(Data excerpts Opens)
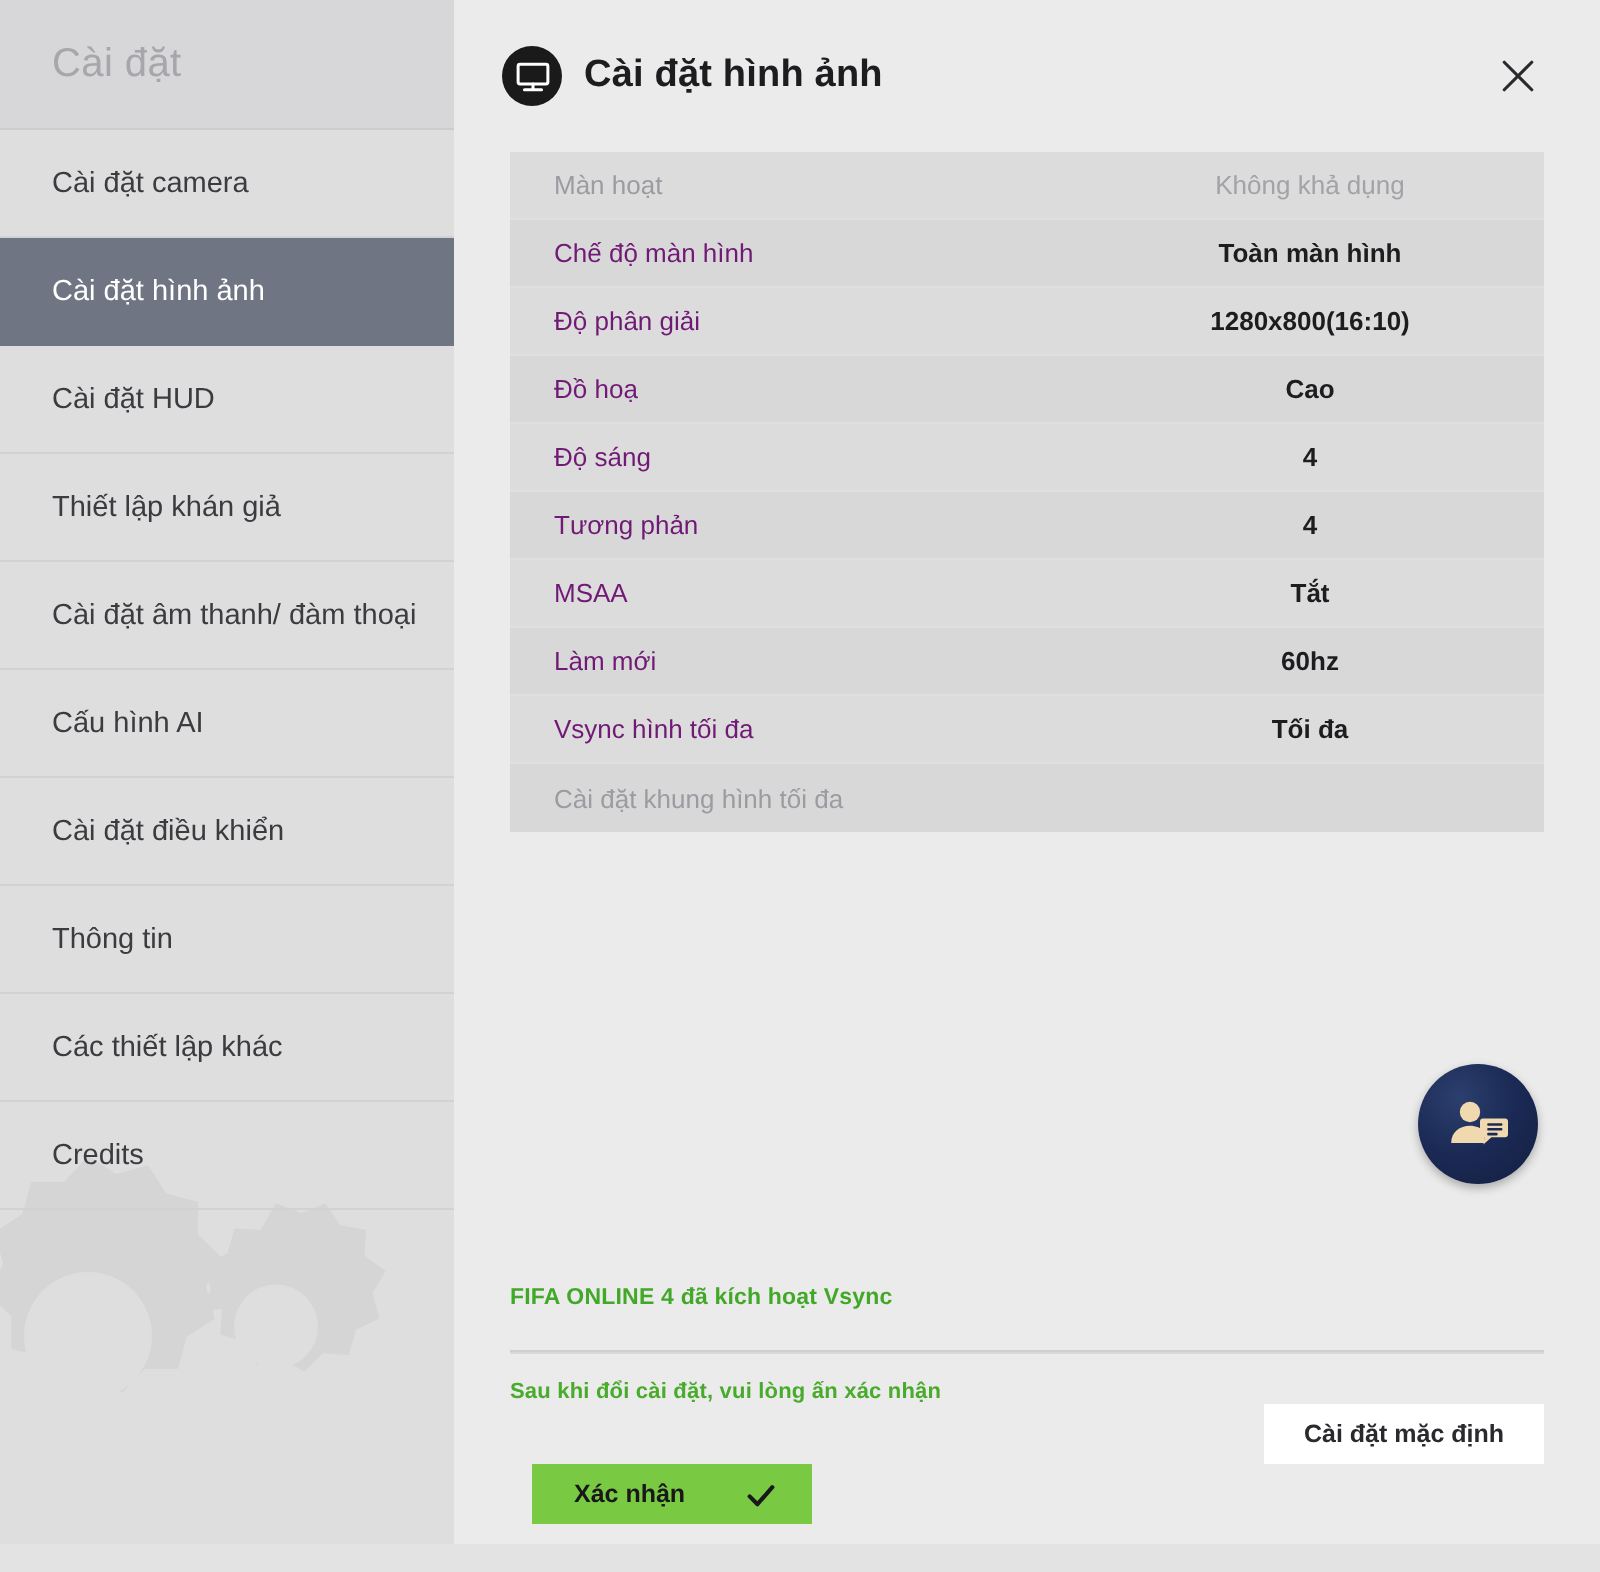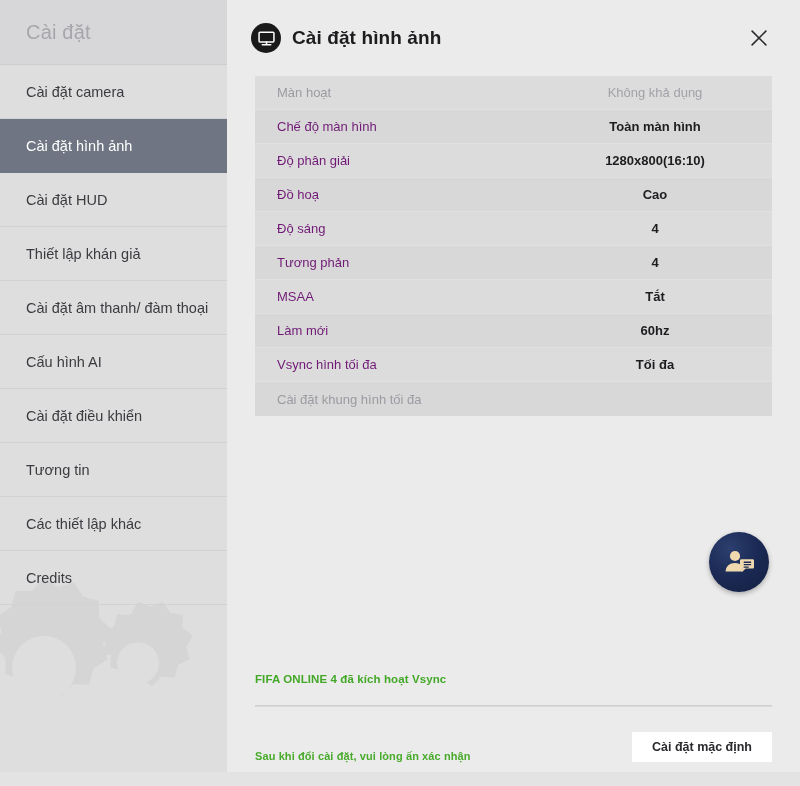--- a/index.html
+++ b/index.html
@@ -183,22 +183,23 @@
     letter-spacing: .1px;
     padding-bottom: 20px;
   }
   .footer-divider {
     height: 2px;
     background: #d9d9da;
     border-top: 1px solid #cfcfd1;
   }
   .footer-bar {
     display: flex;
-    align-items: flex-end;
-    padding-top: 25px;
+    align-items: flex-start;
+    padding-top: 13px;
+    flex-direction: column;
   }
   .hint {
     font-size: 11px;
     font-weight: bold;
     color: #49ab2c;
     letter-spacing: .1px;
   }
   .btn {
     height: 30px;
     display: flex;
@@ -247,21 +248,21 @@
         <span class="side-header-label">Cài đặt</span>
       </div>
 
       <div class="side-item">Cài đặt camera</div>
       <div class="side-item active">Cài đặt hình ảnh</div>
       <div class="side-item">Cài đặt HUD</div>
       <div class="side-item">Thiết lập khán giả</div>
       <div class="side-item">Cài đặt âm thanh/ đàm thoại</div>
       <div class="side-item">Cấu hình AI</div>
       <div class="side-item">Cài đặt điều khiển</div>
-      <div class="side-item">Tương tin</div>
+      <div class="side-item">Thông tin</div>
       <div class="side-item">Các thiết lập khác</div>
       <div class="side-item plain-bg">Credits</div>
     </div>
   </aside>
 
   <section id="panel">
 
     <header id="panel-header">
       <span class="title-icon">
         <svg width="19" height="19" viewBox="0 0 24 24" fill="none" stroke="#ffffff" stroke-width="1.9" stroke-linecap="round">
@@ -344,17 +345,25 @@
         </g>
       </svg>
     </div>
 
     <footer id="footer">
       <div class="vsync-note">FIFA ONLINE 4 đã kích hoạt Vsync</div>
       <div class="footer-divider"></div>
       <div class="footer-bar">
         <span class="hint">Sau khi đổi cài đặt, vui lòng ấn xác nhận</span>
         <button class="btn btn-default">Cài đặt mặc định</button>
+        <button class="btn btn-confirm">
+          <span>Xác nhận</span>
+          <span class="chk">
+            <svg width="17" height="17" viewBox="0 0 24 24" fill="none" stroke="#18181b" stroke-width="2.9" stroke-linecap="round" stroke-linejoin="round">
+              <polyline points="4,13 9.5,18.5 20,6.5"></polyline>
+            </svg>
+          </span>
+        </button>
       </div>
     </footer>
 
   </section>
 </div>
 
 </body></html>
(Data excerpts Closes)
- _What to work on_:
Apart from the images, retype the full material exactly as written.

- _Problem solution_:
--- a/index.html
+++ b/index.html
@@ -183,22 +183,23 @@
     letter-spacing: .1px;
     padding-bottom: 20px;
   }
   .footer-divider {
     height: 2px;
     background: #d9d9da;
     border-top: 1px solid #cfcfd1;
   }
   .footer-bar {
     display: flex;
-    align-items: flex-end;
-    padding-top: 25px;
+    align-items: flex-start;
+    padding-top: 13px;
+    flex-direction: column;
   }
   .hint {
     font-size: 11px;
     font-weight: bold;
     color: #49ab2c;
     letter-spacing: .1px;
   }
   .btn {
     height: 30px;
     display: flex;
@@ -247,21 +248,21 @@
         <span class="side-header-label">Cài đặt</span>
       </div>
 
       <div class="side-item">Cài đặt camera</div>
       <div class="side-item active">Cài đặt hình ảnh</div>
       <div class="side-item">Cài đặt HUD</div>
       <div class="side-item">Thiết lập khán giả</div>
       <div class="side-item">Cài đặt âm thanh/ đàm thoại</div>
       <div class="side-item">Cấu hình AI</div>
       <div class="side-item">Cài đặt điều khiển</div>
-      <div class="side-item">Tương tin</div>
+      <div class="side-item">Thông tin</div>
       <div class="side-item">Các thiết lập khác</div>
       <div class="side-item plain-bg">Credits</div>
     </div>
   </aside>
 
   <section id="panel">
 
     <header id="panel-header">
       <span class="title-icon">
         <svg width="19" height="19" viewBox="0 0 24 24" fill="none" stroke="#ffffff" stroke-width="1.9" stroke-linecap="round">
@@ -344,17 +345,25 @@
         </g>
       </svg>
     </div>
 
     <footer id="footer">
       <div class="vsync-note">FIFA ONLINE 4 đã kích hoạt Vsync</div>
       <div class="footer-divider"></div>
       <div class="footer-bar">
         <span class="hint">Sau khi đổi cài đặt, vui lòng ấn xác nhận</span>
         <button class="btn btn-default">Cài đặt mặc định</button>
+        <button class="btn btn-confirm">
+          <span>Xác nhận</span>
+          <span class="chk">
+            <svg width="17" height="17" viewBox="0 0 24 24" fill="none" stroke="#18181b" stroke-width="2.9" stroke-linecap="round" stroke-linejoin="round">
+              <polyline points="4,13 9.5,18.5 20,6.5"></polyline>
+            </svg>
+          </span>
+        </button>
       </div>
     </footer>
 
   </section>
 </div>
 
 </body></html>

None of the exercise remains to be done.